◆ Extracted material
== Segment start ==

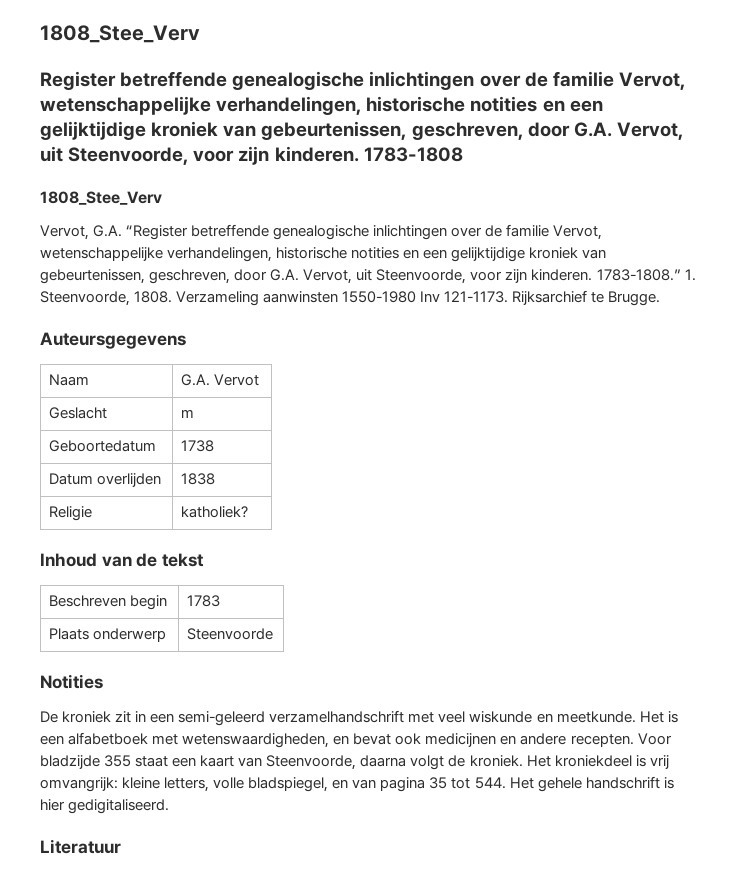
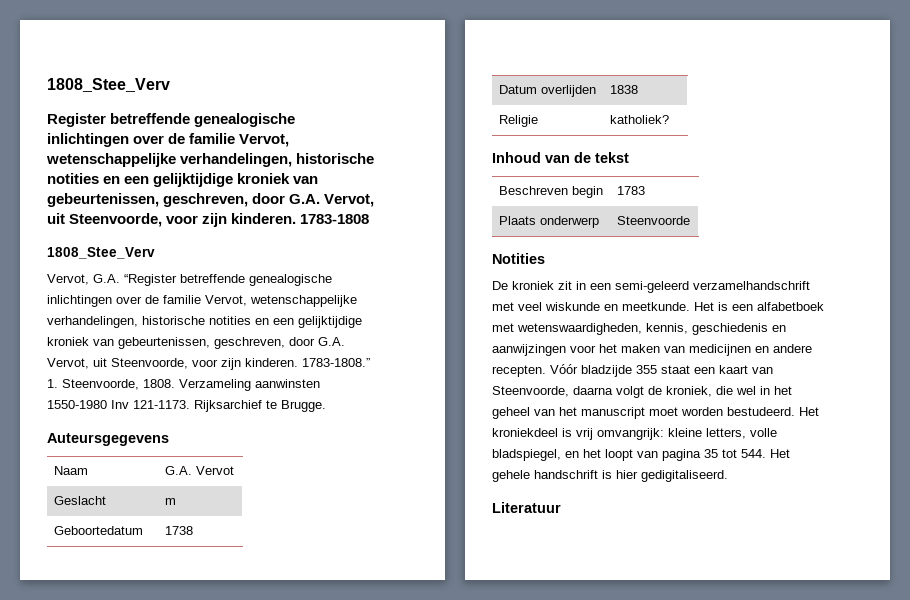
- Het is een alfabetboek met wetenswaardigheden, en bevat ook medicijnen en andere recepten.
+ Het is een alfabetboek met wetenswaardigheden, kennis, geschiedenis en aanwijzingen voor het maken van medicijnen en andere recepten.
- Voor bladzijde 355 staat een kaart van Steenvoorde, daarna volgt de kroniek.
+ Vóór bladzijde 355 staat een kaart van Steenvoorde, daarna volgt de kroniek, die wel in het geheel van het manuscript moet worden bestudeerd.
- Het kroniekdeel is vrij omvangrijk: kleine letters, volle bladspiegel, en van pagina 35 tot 544. Het gehele handschrift is hier gedigitaliseerd.
+ Het kroniekdeel is vrij omvangrijk: kleine letters, volle bladspiegel, en het loopt van pagina 35 tot 544. Het gehele handschrift is hier gedigitaliseerd.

== Segment end ==

◆ Your goal
Give back the records exactly, minus any pictures.

◆ Written answer
- Het is een alfabetboek met wetenswaardigheden, en bevat ook medicijnen en andere recepten.
+ Het is een alfabetboek met wetenswaardigheden, kennis, geschiedenis en aanwijzingen voor het maken van medicijnen en andere recepten.
- Voor bladzijde 355 staat een kaart van Steenvoorde, daarna volgt de kroniek.
+ Vóór bladzijde 355 staat een kaart van Steenvoorde, daarna volgt de kroniek, die wel in het geheel van het manuscript moet worden bestudeerd.
- Het kroniekdeel is vrij omvangrijk: kleine letters, volle bladspiegel, en van pagina 35 tot 544. Het gehele handschrift is hier gedigitaliseerd.
+ Het kroniekdeel is vrij omvangrijk: kleine letters, volle bladspiegel, en het loopt van pagina 35 tot 544. Het gehele handschrift is hier gedigitaliseerd.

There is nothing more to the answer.